III. Together with summons to oral proceedings, the Board issued its preliminary opinion, according to which
- the claims were clear, and
- the subject-matter of claim 1 was novel, but did not involve an inventive step over D1, because the distinguishing feature did not have a technical effect that could make an inventive contribution. In particular, the broad definition of claim 1 did not reflect the effect referred to in the embodiments of the description, namely that the supply currents were balanced in such a way that they always remained positive and never changed direction.
IV. Together with a letter of 7 March 2023 the appellant submitted a new set of claims according to a first auxiliary request.
V. At oral proceedings, the appellant maintained the aforementioned requests.
VI. Claim 1 of the main request reads (reference signs omitted):
A closed-loop current transducer system for measuring a current flowing in a primary conductor,
the system powered by series connected voltage supplies and comprising a magnetic field detector, a signal processing circuit including an amplifier circuit connected to the magnetic field detector, and a compensation coil connected to the amplifier circuit and configured to generate an opposing magnetic field seeking to cancel a magnetic field generated by the current flowing in the primary conductor,
characterised in that the amplifier circuit comprises
a first switched mode power stage fed by the voltage supplies and configured to drive the compensation coil and supply an output current for a measurement resistor connected to a first reference voltage, where the voltage across the measurement resistor provides an image of the current flowing in the primary conductor thus providing an absolute measurement signal output of the transducer referred to said first reference voltage, and
at least a second independently regulated switched mode power stage fed by the voltage supplies with an output connected to a second reference voltage through an inductor and configured to output a balancing current,
whereby the first and second reference voltages may be the same or different, and wherein the second switched mode power stage is independently regulated in the sense that the output of the second switched mode power stage is provided with its own regulation loop.
VII. Claim 1 of the first auxiliary request adds, with respect to claim 1 of the main request (reference signs omitted):
wherein the second switched mode power stage is connected to the first switched mode power stage via a summing circuit comprising resistors, differential amplifiers and a regulator circuit to regulate the current in the second switched mode power stage.
Content of the application
1. The invention is about a closed-loop current transducer.
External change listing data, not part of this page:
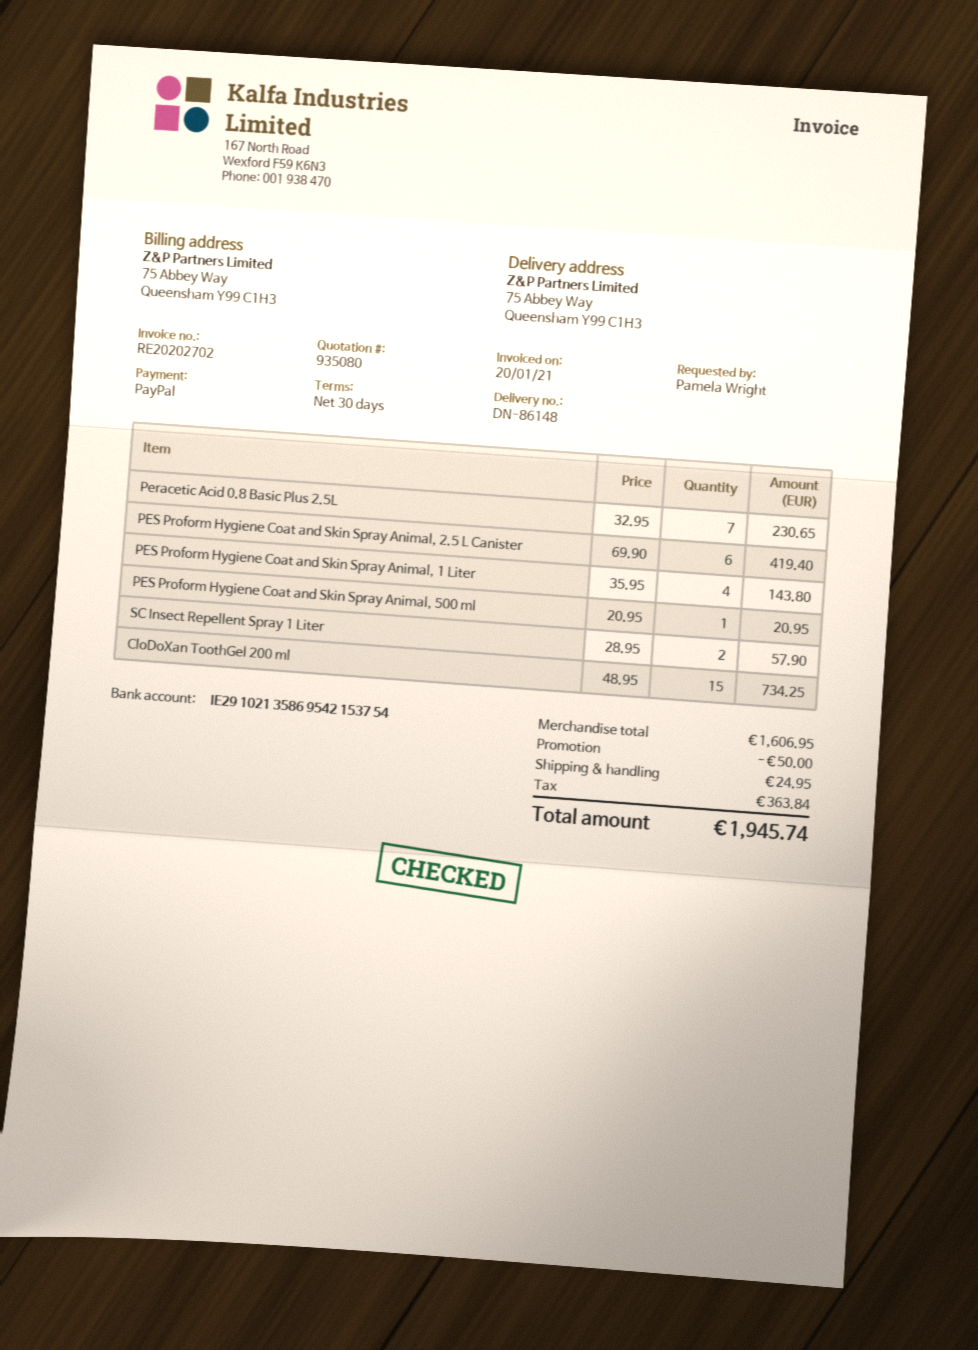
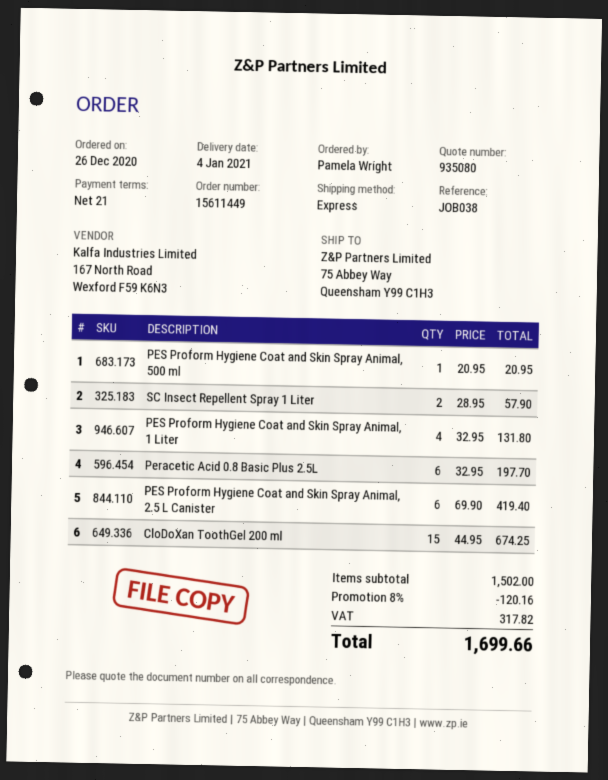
payment terms: 30 days -> 21 days
Peracetic Acid 0.8 Basic Plus 2.5L: 7 x 32.95 = 230.65 -> 6 x 32.95 = 197.70
PES Proform Hygiene Coat and Skin Spray Animal, 1 Liter: 4 x 35.95 = 143.80 -> 4 x 32.95 = 131.80
CloDoXan ToothGel 200 ml: 15 x 48.95 = 734.25 -> 15 x 44.95 = 674.25
subtotal: 1606.95 -> 1502.00
discount: 50.00 -> 120.16
shipping: 24.95 -> none
tax: 363.84 -> 317.82
total: 1945.74 -> 1699.66

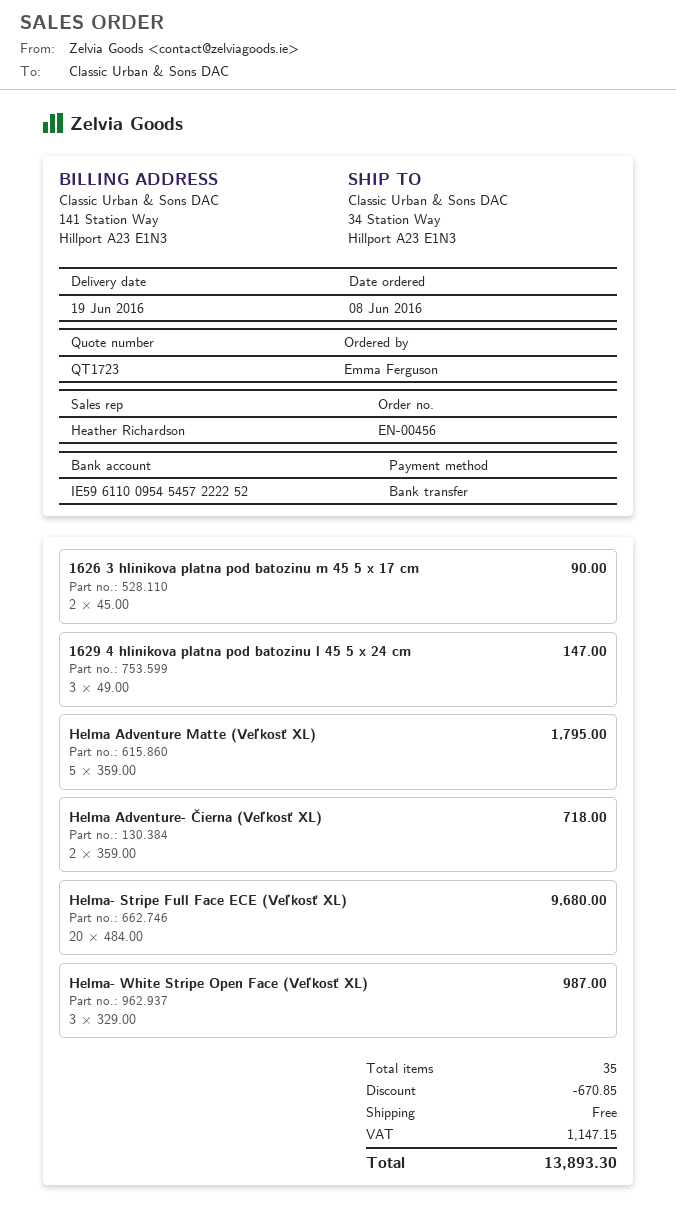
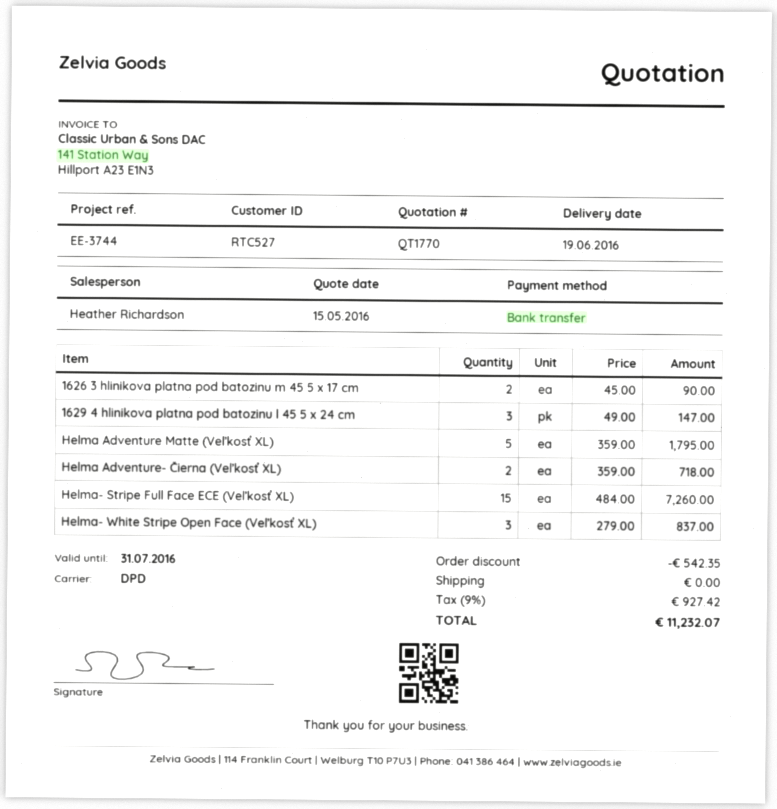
quote number: QT1723 -> QT1770
Helma- Stripe Full Face ECE (Veľkosť XL): 20 x 484.00 = 9680.00 -> 15 x 484.00 = 7260.00
Helma- White Stripe Open Face (Veľkosť XL): 3 x 329.00 = 987.00 -> 3 x 279.00 = 837.00
discount: 670.85 -> 542.35
tax: 1147.15 -> 927.42
total: 13893.30 -> 11232.07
Such kind of transducers measure the magnetic field around a conductor through which flows the current to be measured. Based on the measured magnetic field strength, a first power stage is controlled to generate a current through a compensating inductor such that the magnetic field generated by this inductor cancels the magnetic field generated by the current to be measured. If controlled in this way, the current flowing through the inductor mirrors the current to be measured. The first power stage is a switched mode power stage, supplied by series connected voltage supplies. The invention proposes a second power stage that generates a current opposite in sign to the current generated by the first power stage. The current generated by the second power stage is regulated independently from the first power stage in such a way that the supply currents of the two series connected sources are balanced, in the sense that they never change direction and the supply sources never have to absorb power. This allows the use of simpler and less potent power supplies.
Main request - clarity and claim interpretation
2. The Examining Division found several features of claim 1 to be unclear (Article 84 EPC) and provided an interpretation of these features for the assessment of novelty and inventive step.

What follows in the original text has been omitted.